Much of the public’s fascination with Garbo stemmed from the actress’s successful evasion of the Hollywood publicity machine. From her earliest years in film to her death in 1990, Garbo granted few interviews, declined to sign autographs, and avoided public functions such as the Academy Awards. After retiring from cinema at just thirty-five years old, the actress transitioned to a life dedicated to fine art, scholarship, and the many friends she held dear. From the 1940s, Garbo began to assemble a remarkable private collection of painting, sculpture, works on paper, and decorative art. For those fortunate enough to be welcomed into the actress’s wood-paneled Manhattan residence, the ‘real’ Garbo would be revealed: a vivacious, quick-witted woman who lived each day surrounded by beauty.

Through both personal erudition and friendships with luminaries such as the Barnes Foundation’s visionary founder Albert Barnes, and Alfred Barr, the Museum of Modern Art’s first director, Garbo steadily acquired works by a range of artists. Dynamically composed in brilliant hues, the collection was largely hidden from public view—a treasure to be absorbed through intimate contemplation and conversation.

The evening sale of Impressionist and Modern art will encompass three canvases that exemplify Garbo’s sophisticated taste and proclivity for dazzling color. These works include Robert Delaunay’s La femme à l’ombrelle ou La Parisienne, 1913 (estimate: $4-7million), Chaïm Soutine’s Femme à la poupée, 1923-1924 (estimate: $3.5-4.5million), and Alexej von Jawlensky’s Das blasse Mädchen mit Grauen Zopfen, 1916 (estimate $1-1.5million).

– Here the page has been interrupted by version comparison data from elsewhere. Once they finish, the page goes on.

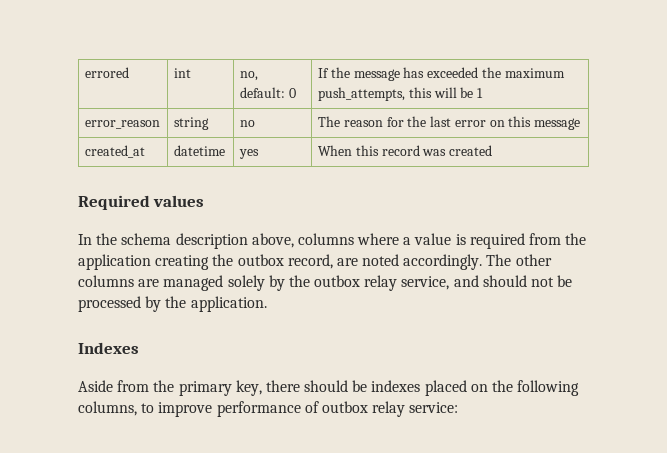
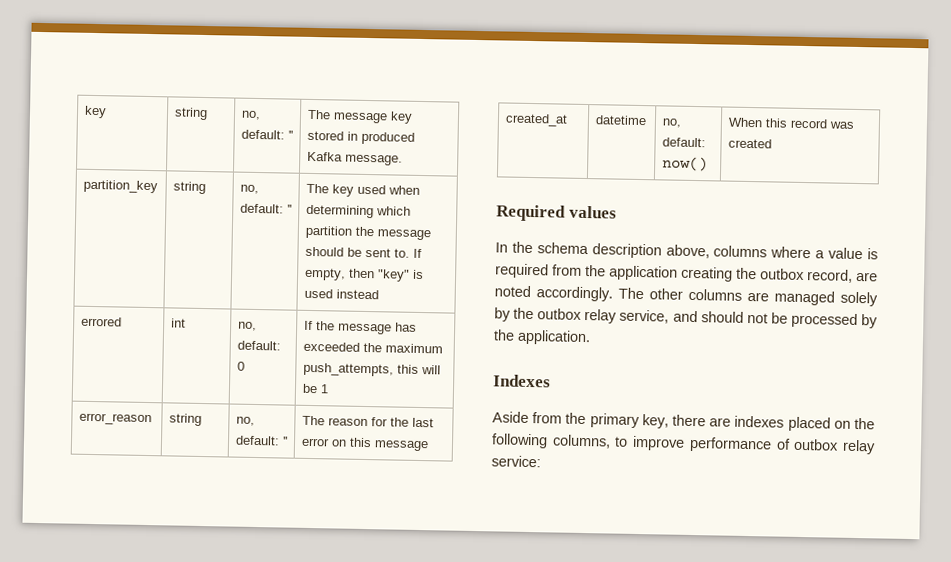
+ key | string | no, default: '' | The message key stored in produced Kafka message.
+ partition_key | string | no, default: '' | The key used when determining which partition the message should be sent to. If empty, then "key" is used instead
- error_reason | string | no | The reason for the last error on this message
+ error_reason | string | no, default: '' | The reason for the last error on this message
- created_at | datetime | yes | When this record was created
+ created_at | datetime | no, default: now() | When this record was created
- Aside from the primary key, there should be indexes placed on the following columns, to improve performance of outbox relay service:
+ Aside from the primary key, there are indexes placed on the following columns, to improve performance of outbox relay service:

Garbo’s grandniece, Gray Reisfield Horan, recalled her aunt’s profound love for the collection. “What are they talking about?” she would ask visitors about the pictures. “What do they say to each other?” It was a tremendously personal assemblage, one the actress arranged and re-hung with each new purchase. Horan described the image Garbo sitting each night in front of her favorite paintings, “enjoying her evening scotch and a Nat Sherman cigarettello… held so elegantly with her gemstone encrusted Van Cleef & Arpels holder.”

In many ways, the collection both reflected and rebutted Garbo’s illustrious career: suffused with undeniable visual power, its boldness of color stood in contrast with the argent mystique of early Hollywood. “Color,” Horan recalled of her aunt’s acquisitions, “was always the essential component…. The works meshed and flowed in a wondrous explosion of enveloping hues…. Nothing was black and white.” Garbo herself, mesmerized by Delaunay’s vibrant La femme à l’ombrelle, would often remark of the canvas, “It makes a dour Swede happy.” If Garbo managed to enchant audiences via movement and gaze, so did the artists in her collection similarly capture the viewer through their pioneering use of brushwork and palette. “Color,” she enthused, “is just the starting point. There is so much more.”